1. What do we think about God? How do we define, imagine God?

2. Talk about how you might experience or have experienced the God you’ve talked about.

3. Given what we’ve said, how do you address this God? Do you call it prayer?

​The remaining four session will focus on Jesus, Holy Spirit, worship and next steps for the group. We are hoping that some new practices that feel like worship will emerge organically from these sessions.

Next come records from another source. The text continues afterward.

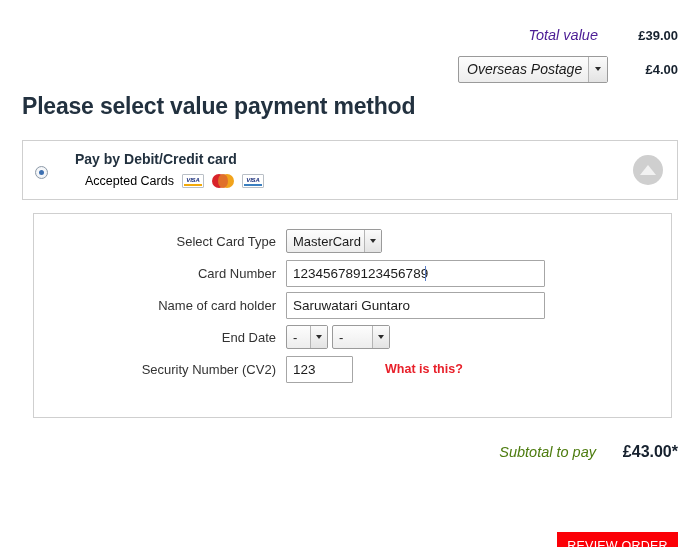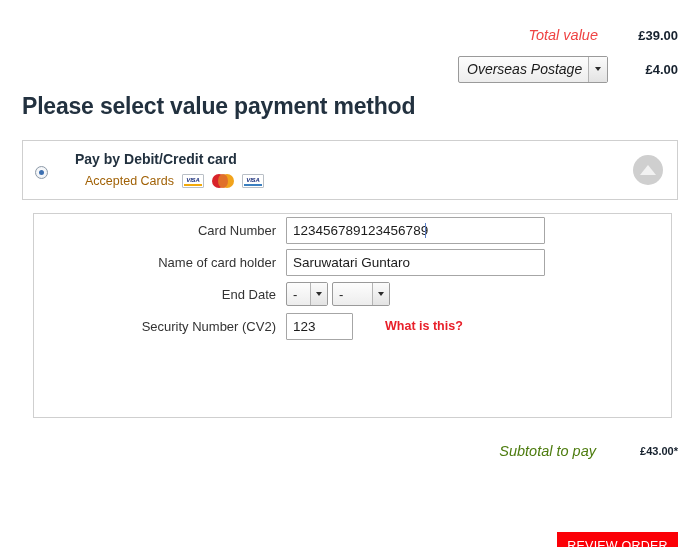"Total value" .summary-label { color: #ef4444 -> #4c1d95 }
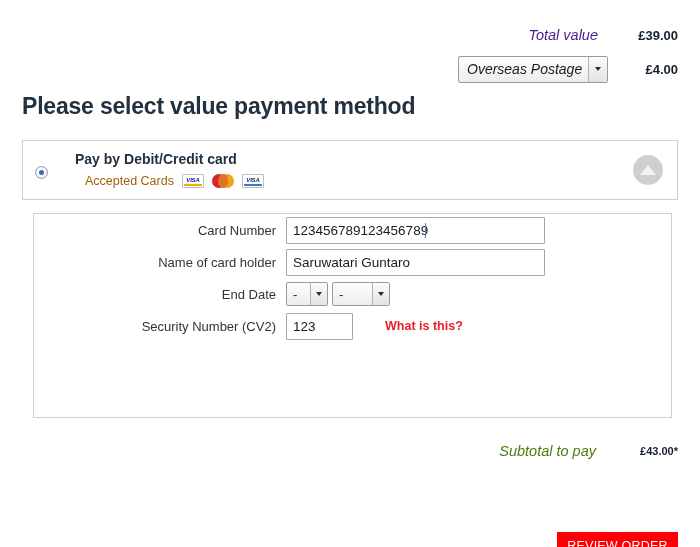"Accepted Cards" .accepted-label { color: #a16207 -> #000000 }
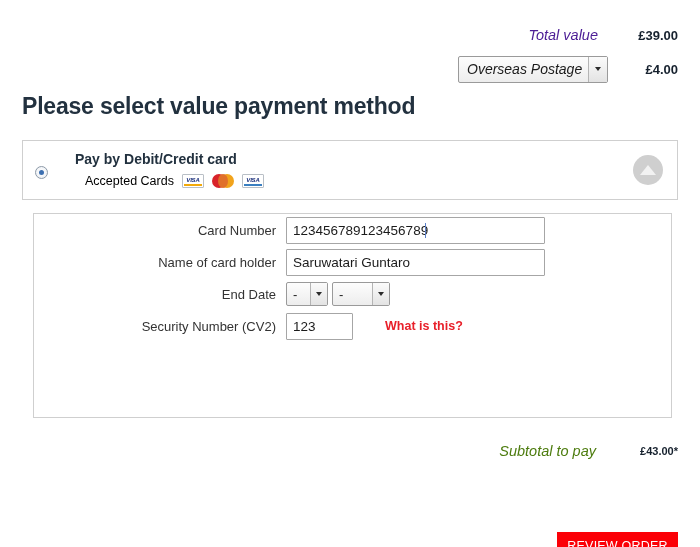"Select Card Type" div.field-row { html: none -> <div> <span>Select Card Type</span> <span> <span> <select> <option>MasterCard</option> </select> <span></span> </span> </span> </div> }
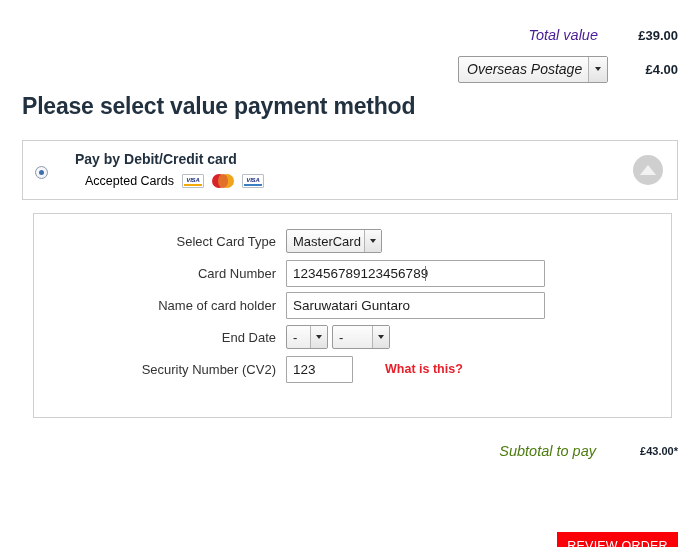"£43.00*" .subtotal-amount { font-size: 11px -> 16px }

​The exploration which begins tonight is a long hoped for attempt to search for new forms of worship to express progressive theology. I see such a project as something that could flourish alongside someone’s existing church affiliation or take its place, with costs and promises either way. I’m hoping it will plant seeds that may thrive in the rich earth of our combined discontent with traditional church and longing for authentic relationship with God. I’m hoping this forum take its place among many other such initiatives and will offer hope and sustenance in a time of enormous ferment in the church as we have known it.


The Rev. Susan Mann Flanders

Washington, DC

Review & Commentary

  • Hi Susan,
    I’m glad to see you doing this. I look forward too hearing how it goes. I am discovering that the more I think about how fraught so much of our “God” language is, the more problems I see. I am still working in a congregation and believe more and more that the church needs to be offering the kind of alternative language you are talking about. Best to you and Bill. John Baker

    and….I left a blog address, don’t know if you will get it. A new start for me growing out of my time at St. Mark’s. Peace

  • Bill Parton

    I am very interested in your experience.

    I would like something like what you have described in our community. We have a small group of four or five (all lay people) that meets at our town’s (ca. 30,000 ppl.) Episcopal church. We only meet once a month and generally talk issues now, though at the beginning it was more theology, doctrines, other religions, etc.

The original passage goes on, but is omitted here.